Task statement ▸
Beginning with the first line of the material, set down each line exactly as written, up to and including the line with "(392, 597) none".

Records to use ▸
____

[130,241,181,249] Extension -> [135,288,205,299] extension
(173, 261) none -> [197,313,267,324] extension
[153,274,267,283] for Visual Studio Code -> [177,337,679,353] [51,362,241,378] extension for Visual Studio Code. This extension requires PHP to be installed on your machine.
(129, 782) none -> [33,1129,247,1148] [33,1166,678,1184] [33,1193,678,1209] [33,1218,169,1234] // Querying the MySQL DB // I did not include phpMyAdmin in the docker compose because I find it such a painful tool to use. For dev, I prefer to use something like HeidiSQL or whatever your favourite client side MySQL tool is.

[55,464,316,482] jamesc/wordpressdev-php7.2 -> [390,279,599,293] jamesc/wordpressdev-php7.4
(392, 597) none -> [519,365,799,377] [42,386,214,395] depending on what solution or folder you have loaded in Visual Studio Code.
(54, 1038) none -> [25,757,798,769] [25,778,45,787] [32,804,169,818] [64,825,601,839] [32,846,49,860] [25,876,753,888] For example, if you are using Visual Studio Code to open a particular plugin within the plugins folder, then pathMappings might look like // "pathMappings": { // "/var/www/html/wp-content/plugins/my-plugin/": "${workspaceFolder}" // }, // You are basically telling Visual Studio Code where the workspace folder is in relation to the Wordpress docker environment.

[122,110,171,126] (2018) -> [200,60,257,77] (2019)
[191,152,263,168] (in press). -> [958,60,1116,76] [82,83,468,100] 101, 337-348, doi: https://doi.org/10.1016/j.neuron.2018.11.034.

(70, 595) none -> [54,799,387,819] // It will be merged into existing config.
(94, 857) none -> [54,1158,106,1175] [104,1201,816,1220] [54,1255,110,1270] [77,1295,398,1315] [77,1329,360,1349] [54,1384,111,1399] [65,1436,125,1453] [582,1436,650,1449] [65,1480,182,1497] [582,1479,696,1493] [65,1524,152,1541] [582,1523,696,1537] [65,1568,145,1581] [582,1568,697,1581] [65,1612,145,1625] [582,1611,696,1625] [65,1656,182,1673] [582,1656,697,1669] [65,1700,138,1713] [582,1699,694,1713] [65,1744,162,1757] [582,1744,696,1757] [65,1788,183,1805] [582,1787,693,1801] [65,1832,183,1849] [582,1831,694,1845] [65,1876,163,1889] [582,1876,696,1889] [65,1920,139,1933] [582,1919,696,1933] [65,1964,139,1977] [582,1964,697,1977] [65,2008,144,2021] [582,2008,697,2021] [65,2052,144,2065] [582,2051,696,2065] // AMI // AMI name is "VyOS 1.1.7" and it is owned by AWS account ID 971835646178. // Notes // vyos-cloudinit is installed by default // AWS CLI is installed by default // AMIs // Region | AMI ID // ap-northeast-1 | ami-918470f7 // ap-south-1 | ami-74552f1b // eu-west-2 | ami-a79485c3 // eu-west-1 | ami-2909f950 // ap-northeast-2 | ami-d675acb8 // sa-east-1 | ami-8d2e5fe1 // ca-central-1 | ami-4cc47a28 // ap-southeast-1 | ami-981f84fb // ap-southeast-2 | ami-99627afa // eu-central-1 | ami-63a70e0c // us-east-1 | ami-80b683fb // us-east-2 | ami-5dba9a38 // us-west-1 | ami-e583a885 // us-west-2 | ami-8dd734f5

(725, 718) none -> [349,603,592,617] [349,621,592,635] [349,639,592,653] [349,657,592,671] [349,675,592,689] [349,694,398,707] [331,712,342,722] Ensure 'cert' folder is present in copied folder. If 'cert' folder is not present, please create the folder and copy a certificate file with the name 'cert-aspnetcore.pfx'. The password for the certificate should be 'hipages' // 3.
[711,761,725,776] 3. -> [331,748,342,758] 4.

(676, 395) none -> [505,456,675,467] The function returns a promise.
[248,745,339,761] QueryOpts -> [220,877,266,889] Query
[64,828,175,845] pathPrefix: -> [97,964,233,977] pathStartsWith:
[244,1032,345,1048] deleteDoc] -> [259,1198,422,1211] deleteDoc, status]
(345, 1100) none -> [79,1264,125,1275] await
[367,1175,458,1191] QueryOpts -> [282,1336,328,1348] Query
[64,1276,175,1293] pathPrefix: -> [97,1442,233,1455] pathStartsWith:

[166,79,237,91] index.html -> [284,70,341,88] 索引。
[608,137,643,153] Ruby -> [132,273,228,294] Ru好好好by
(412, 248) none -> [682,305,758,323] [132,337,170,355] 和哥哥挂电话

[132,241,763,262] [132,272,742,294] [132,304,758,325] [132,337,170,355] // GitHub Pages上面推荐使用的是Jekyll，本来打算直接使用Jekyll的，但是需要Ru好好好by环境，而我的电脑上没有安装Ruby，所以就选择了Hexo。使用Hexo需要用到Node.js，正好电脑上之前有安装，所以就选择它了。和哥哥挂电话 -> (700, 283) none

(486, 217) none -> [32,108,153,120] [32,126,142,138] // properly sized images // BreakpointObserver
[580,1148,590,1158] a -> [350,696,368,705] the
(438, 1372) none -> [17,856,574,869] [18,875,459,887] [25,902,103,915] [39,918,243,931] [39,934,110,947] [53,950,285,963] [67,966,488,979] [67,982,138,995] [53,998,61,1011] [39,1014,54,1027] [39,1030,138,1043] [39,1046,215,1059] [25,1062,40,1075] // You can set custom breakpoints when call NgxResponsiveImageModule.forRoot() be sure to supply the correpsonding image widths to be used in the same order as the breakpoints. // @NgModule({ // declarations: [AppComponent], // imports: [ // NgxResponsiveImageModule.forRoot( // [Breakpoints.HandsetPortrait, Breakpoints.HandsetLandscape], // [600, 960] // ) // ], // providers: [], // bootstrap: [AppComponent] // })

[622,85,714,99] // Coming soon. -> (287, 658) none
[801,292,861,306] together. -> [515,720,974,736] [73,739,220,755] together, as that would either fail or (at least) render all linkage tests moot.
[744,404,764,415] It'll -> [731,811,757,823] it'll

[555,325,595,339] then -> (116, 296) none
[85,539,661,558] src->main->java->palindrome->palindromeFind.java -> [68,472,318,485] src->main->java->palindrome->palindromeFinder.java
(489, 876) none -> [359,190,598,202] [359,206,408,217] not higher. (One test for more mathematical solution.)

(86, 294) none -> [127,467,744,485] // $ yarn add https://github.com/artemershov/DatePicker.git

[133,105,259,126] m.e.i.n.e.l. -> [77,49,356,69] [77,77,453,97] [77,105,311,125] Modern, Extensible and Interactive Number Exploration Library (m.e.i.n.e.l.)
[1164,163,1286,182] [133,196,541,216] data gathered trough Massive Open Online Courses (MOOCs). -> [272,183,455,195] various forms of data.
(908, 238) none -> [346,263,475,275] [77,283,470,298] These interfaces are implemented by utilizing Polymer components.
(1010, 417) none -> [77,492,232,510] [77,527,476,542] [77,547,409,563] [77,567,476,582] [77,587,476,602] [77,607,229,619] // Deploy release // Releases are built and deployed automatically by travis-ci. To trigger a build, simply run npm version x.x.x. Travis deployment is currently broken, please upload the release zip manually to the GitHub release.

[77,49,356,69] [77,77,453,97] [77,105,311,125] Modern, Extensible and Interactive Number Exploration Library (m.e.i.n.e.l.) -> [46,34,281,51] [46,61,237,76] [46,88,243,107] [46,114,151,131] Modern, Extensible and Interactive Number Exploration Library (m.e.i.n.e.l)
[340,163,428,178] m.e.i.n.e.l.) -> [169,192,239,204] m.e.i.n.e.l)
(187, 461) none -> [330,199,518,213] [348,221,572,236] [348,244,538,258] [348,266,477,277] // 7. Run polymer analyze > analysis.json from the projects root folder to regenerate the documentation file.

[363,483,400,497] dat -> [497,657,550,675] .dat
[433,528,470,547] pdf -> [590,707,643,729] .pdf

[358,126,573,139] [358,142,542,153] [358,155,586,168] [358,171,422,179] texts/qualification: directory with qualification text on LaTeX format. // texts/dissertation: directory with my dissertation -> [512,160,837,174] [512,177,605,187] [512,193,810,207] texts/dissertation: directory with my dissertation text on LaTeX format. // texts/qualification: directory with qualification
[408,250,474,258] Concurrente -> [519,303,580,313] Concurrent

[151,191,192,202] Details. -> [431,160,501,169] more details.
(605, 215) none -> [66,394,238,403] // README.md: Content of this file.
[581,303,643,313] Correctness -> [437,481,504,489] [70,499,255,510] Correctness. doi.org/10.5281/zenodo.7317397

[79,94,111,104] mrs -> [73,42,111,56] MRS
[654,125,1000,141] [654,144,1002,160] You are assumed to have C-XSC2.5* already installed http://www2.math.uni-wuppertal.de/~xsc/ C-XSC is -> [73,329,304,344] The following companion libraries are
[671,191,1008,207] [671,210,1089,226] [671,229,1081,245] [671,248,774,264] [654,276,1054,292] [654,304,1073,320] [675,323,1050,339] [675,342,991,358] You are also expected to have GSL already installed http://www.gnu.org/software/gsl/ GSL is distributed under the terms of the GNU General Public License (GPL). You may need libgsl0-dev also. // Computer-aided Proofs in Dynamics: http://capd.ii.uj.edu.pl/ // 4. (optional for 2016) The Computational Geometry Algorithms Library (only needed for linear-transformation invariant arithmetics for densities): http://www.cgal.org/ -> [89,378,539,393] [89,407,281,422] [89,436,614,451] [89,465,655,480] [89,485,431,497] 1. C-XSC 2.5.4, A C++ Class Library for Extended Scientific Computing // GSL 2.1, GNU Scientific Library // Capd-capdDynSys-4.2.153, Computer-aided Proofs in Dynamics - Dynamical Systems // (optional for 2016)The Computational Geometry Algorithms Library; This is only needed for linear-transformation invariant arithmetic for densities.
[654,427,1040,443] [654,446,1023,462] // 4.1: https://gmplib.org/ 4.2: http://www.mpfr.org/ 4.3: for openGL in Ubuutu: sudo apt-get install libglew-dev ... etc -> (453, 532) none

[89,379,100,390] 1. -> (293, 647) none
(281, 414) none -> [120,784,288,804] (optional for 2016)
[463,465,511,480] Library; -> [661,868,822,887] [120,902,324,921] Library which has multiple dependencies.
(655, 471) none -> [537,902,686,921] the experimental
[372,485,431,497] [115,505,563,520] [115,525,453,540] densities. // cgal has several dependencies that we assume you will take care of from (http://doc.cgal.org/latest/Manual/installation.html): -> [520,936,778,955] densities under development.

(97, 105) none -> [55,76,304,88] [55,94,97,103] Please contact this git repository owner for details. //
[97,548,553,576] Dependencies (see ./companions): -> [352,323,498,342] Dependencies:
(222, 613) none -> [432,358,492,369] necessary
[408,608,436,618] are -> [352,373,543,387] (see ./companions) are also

____

Output ▸
[130,241,181,249] Extension -> [135,288,205,299] extension
(173, 261) none -> [197,313,267,324] extension
[153,274,267,283] for Visual Studio Code -> [177,337,679,353] [51,362,241,378] extension for Visual Studio Code. This extension requires PHP to be installed on your machine.
(129, 782) none -> [33,1129,247,1148] [33,1166,678,1184] [33,1193,678,1209] [33,1218,169,1234] // Querying the MySQL DB // I did not include phpMyAdmin in the docker compose because I find it such a painful tool to use. For dev, I prefer to use something like HeidiSQL or whatever your favourite client side MySQL tool is.

[55,464,316,482] jamesc/wordpressdev-php7.2 -> [390,279,599,293] jamesc/wordpressdev-php7.4
(392, 597) none -> [519,365,799,377] [42,386,214,395] depending on what solution or folder you have loaded in Visual Studio Code.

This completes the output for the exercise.